Sen. Sherrod Brown (D-Ohio) wants the Federal Motor Carrier Safety Administration to take a more active role in food safety when the national food supply is moving in refrigerated vans and tank trucks.

Brown said Nov. 22 that he asked FMCSA Administrator Anne Ferro to update him on “the number and frequency of FMCSA inspections in Ohio and nationally, and the number of reports by [Department of Transportation] inspectors to the [U.S. Department of Agriculture]’s Food Safety and Inspection Service.”

FMCSA, a part of DOT, was created by Congress to regulate interstate truck and bus safety.

Food safety traditionally is the province of the Agriculture Department’s FSIS and the Food and Drug Administration, said Jon Samson, executive director of the Agriculture and Food Transporters Conference of American Trucking Associations. Samson did note, though, there is some variation among the states.

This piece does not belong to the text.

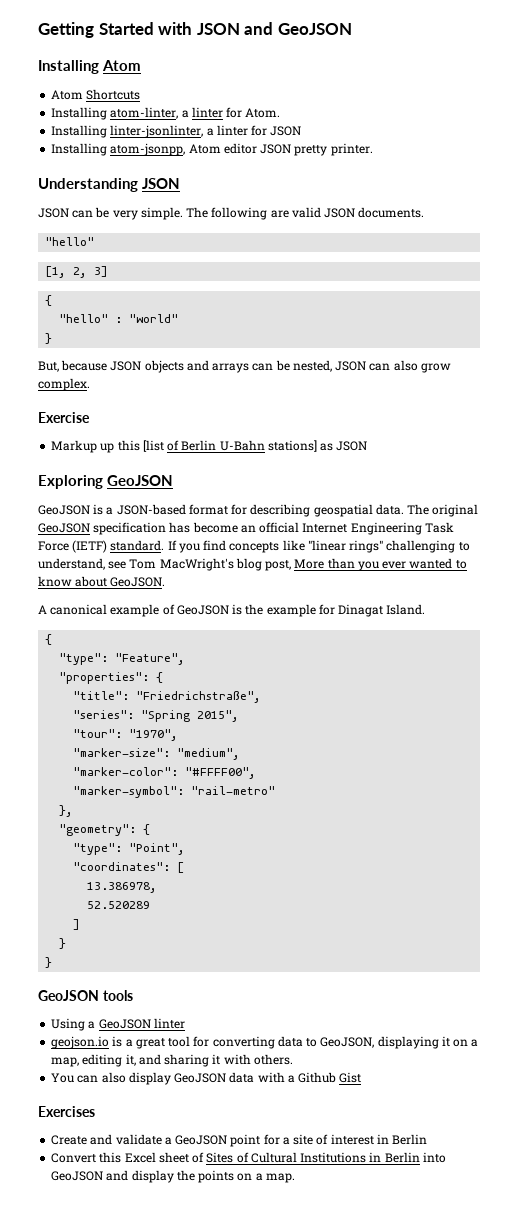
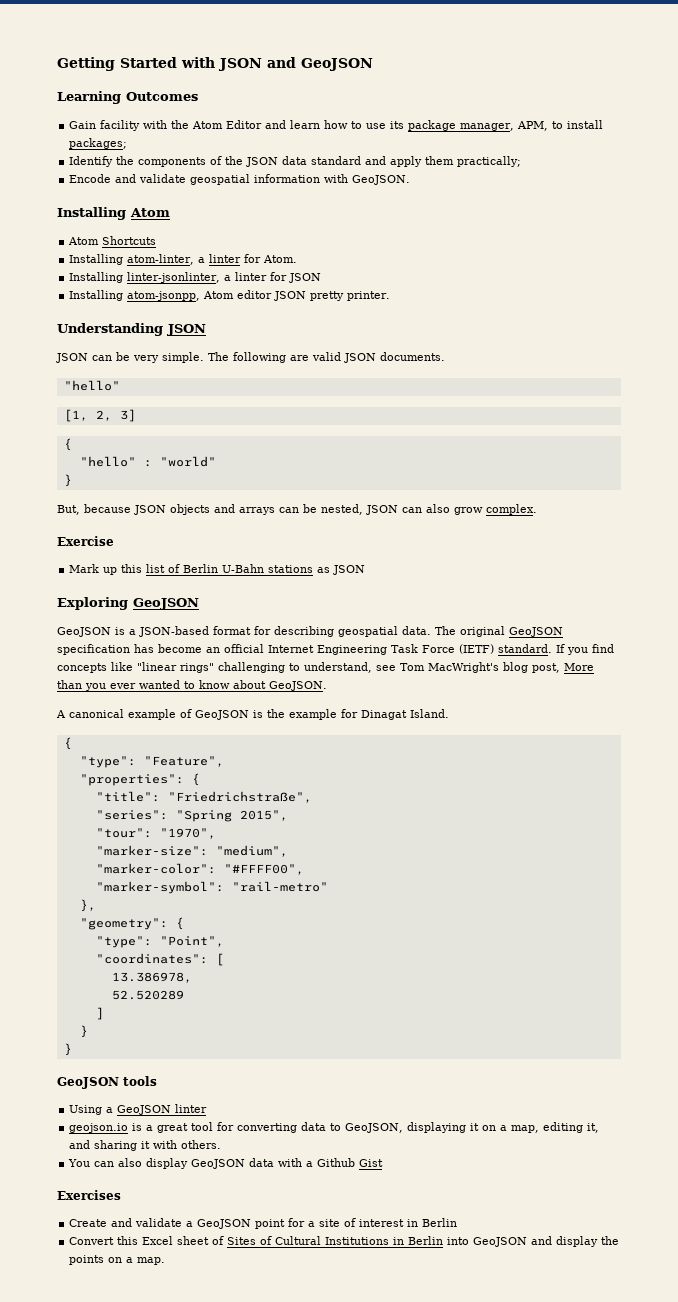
(352, 29) none -> [57,91,198,104] [69,120,604,131] [69,138,128,149] [69,156,522,167] [69,174,411,185] // Learning Outcomes // Gain facility with the Atom Editor and learn how to use its package manager, APM, to install packages; // Identify the components of the JSON data standard and apply them practically; // Encode and validate geospatial information with GeoJSON.
[51,440,98,453] Markup -> [69,564,100,573] Mark
[142,440,164,452] [list -> [146,564,166,573] list
[267,440,317,452] stations] -> [268,565,314,573] stations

“In Indiana, they passed a state law that gives law enforcement officers the ability to stop suspected ‘hot trucks’ and test the temperature of the products and then call in health officials if temperatures are not within legal limits. This example, while not a federal law, is as close to regulating food safety as FMCSA has gotten,” Samson said.

He also said FDA probably will release in January a proposal on the sanitary transportation of food that will give that agency more oversight on the industry.